Scientific classification
- Kingdom: Animalia
- Phylum: Chordata
- Class: Actinopterygii
- Order: Perciformes
- Family: Scorpaenidae
- Genus: Scorpaenopsis
- Species: S. macrochir
- Binomial name: Scorpaenopsis macrochir J. D. Ogilby, 1910

= Flasher scorpionfish =

- Authority: J. D. Ogilby, 1910
- Conservation status: LC

Species of fish

The flasher scorpionfish ( Scorpaenopsis macrochir), or rough humpback scorpionfish is a species of venomous marine ray-finned fish belonging to the family Scorpaenidae, the scorpionfishes. This species is found in the western Pacific Ocean.

==Taxonomy==
The flasher scorpionfish was first formally described in 1910 by the Australian ichthyologist James Douglas Ogilby with the type locality given as Bulwer Island near Brisbane. The specific name macrpocheir means "large hand", a reference to the large pectoral fins.

==Description==
The flasher scorpionfish has a broad, spiny head with a wide space between the eyes, a highly arched back, and a divided upper opercular spine.

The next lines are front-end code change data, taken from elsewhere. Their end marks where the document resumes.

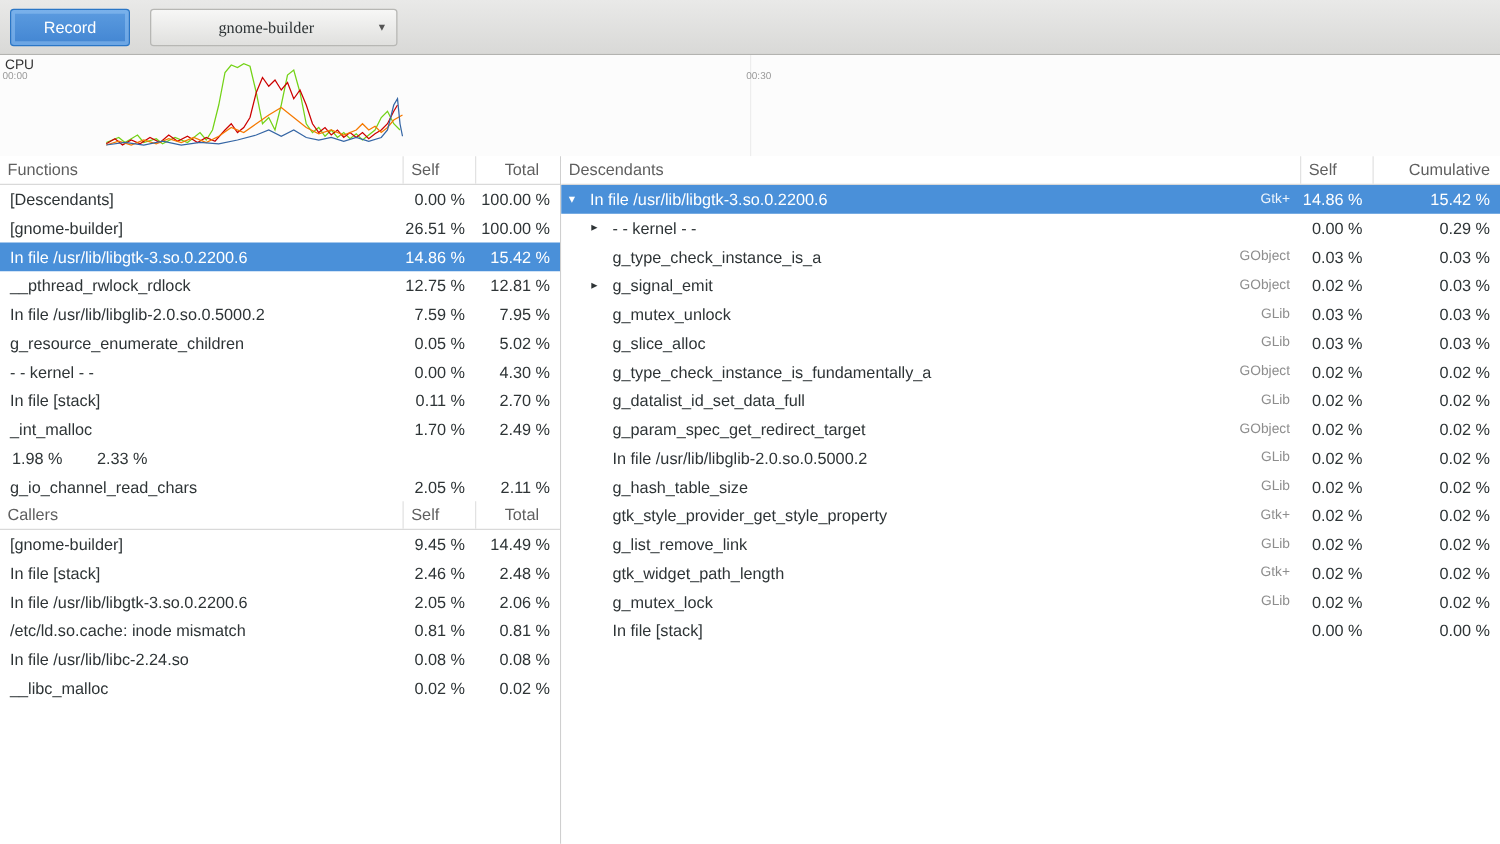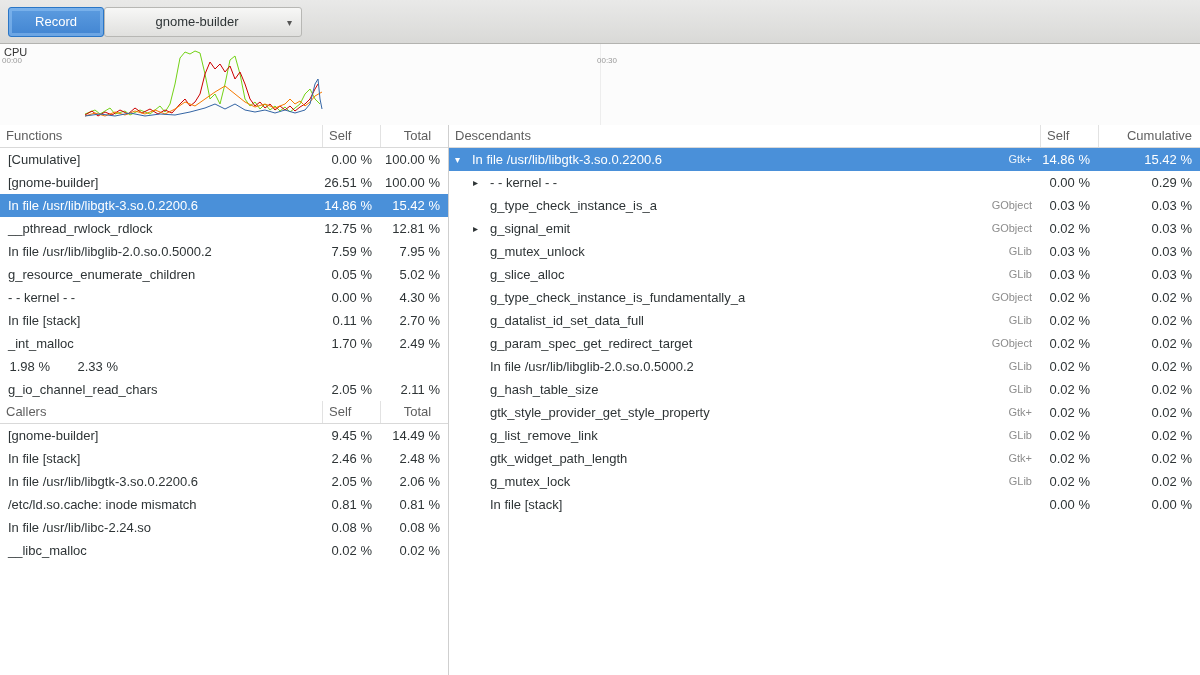--- a/index.html
+++ b/index.html
@@ -24,7 +24,7 @@
     color:#2e3436; cursor:default;
   }
   .record-btn {
-    width:96px; margin-right:0;
+    width:96px; margin-right:16px;
     background:linear-gradient(#5c9ce0,#4285d2);
     border:1px solid #2a76c6; color:#ffffff;
     box-shadow: inset 0 0 0 3px rgba(150,198,245,.5);

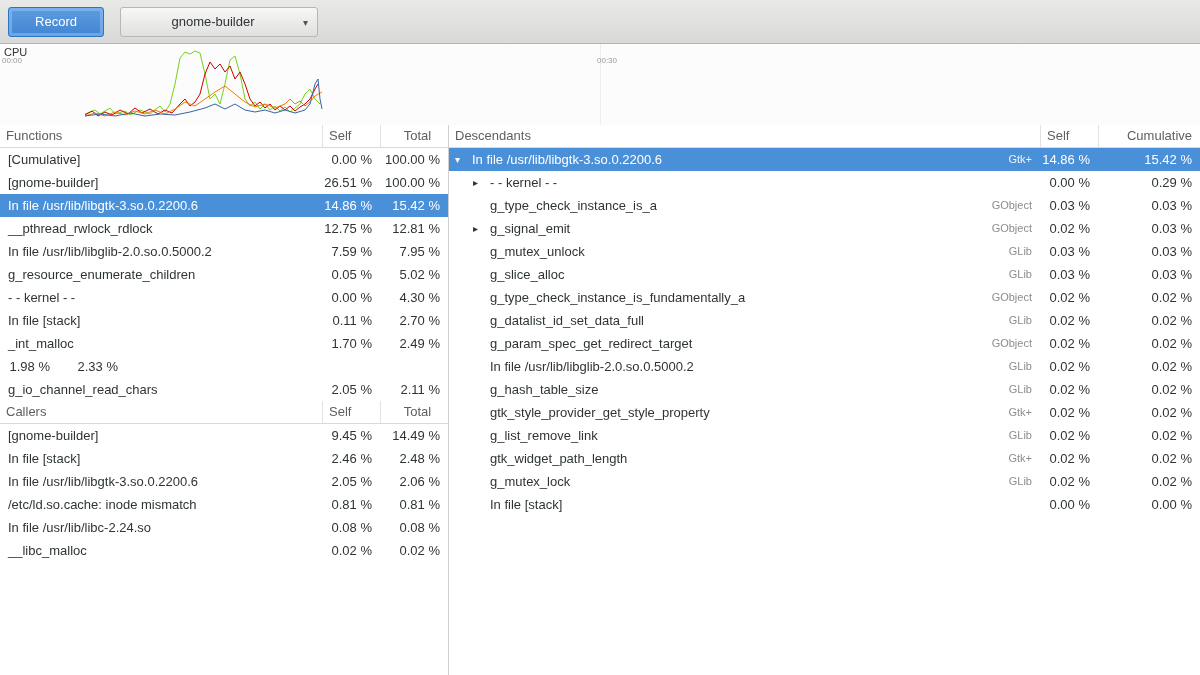--- a/index.html
+++ b/index.html
@@ -96,7 +96,7 @@
     <span>Record</span>
   </div>
   <div class="btn process-dd">
-    <span style="margin:16px auto;">gnome-builder</span>
+    <span style="margin:16px auto;font-family:Liberation Serif, serif;">gnome-builder</span>
     <span class="chevron">▾</span>
   </div>
 </div>

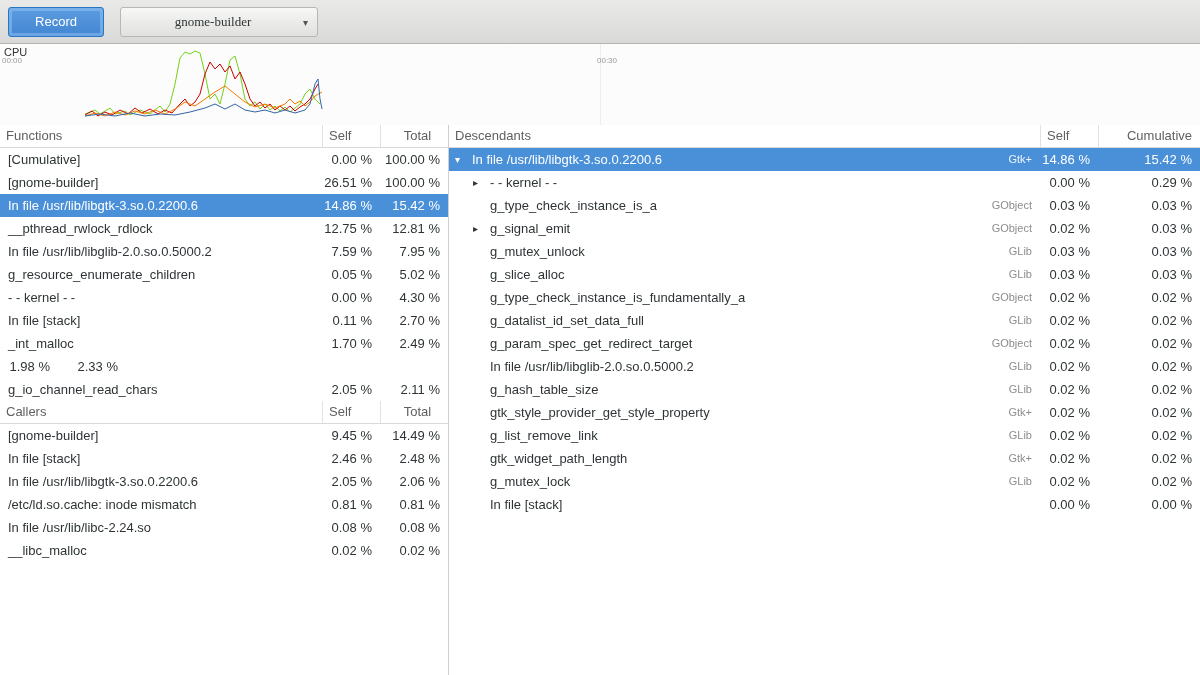--- a/index.html
+++ b/index.html
@@ -132,7 +132,7 @@
     <div>
 
         <div class="row">
-          <span class="c-name">[Cumulative]</span>
+          <span class="c-name">[Descendants]</span>
           <span class="c-self">0.00 %</span>
           <span class="c-total">100.00 %</span>
         </div>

It has 12 spines in its dorsal fin and nine soft rays and the anal fin has three spines and five soft rays. The general color of this fish is brown mottled with white, and it can grow to a length of 13 cm. The large pectoral fin is flushed with yellow and orange on its inside and has a complete, broad black band near its margin and no large back spots. This fish is one of five very similar species of humpback scorpionfish and can be distinguished from S. diabolus, S. gibbosa, and S. obtusa by the markings on the inside of the pectoral fin. From S. neglecta it can also be differentiated by the presence of two to six points on the nasal spine. This species attains a maximum total length of 13.6 cm

==Distribution and habitat==
It is indigenous to the tropical and subtropical waters of western and northwest Australia, the Moluccas, and the Philippines to the Marquesas and Society Islands, north to Ryukyu Islands, south to Rowley Shoals, Tonga, and the Mariana and Caroline Islands in Micronesia. S. macrochir is typically found on soft substrates, where it sometimes buries itself, camouflaged among rubble where it lies in wait for passing prey. It can be found at depths between 1 and 80 m.

==Biology==
The flasher scorpionfish is either found as a solitary fish or in pairs. They are nocturnal ambush predators that are camouflaged among the coral rubble, as well as partially burying themselves in the substrate. Here they wait for prey such as small fishes to come within range and be engulfed in the large mouth. They have grooves along their fin spines which contain venom glands.

==Utilisation==
The flasher scorpionfish is rare in the aquarium trade.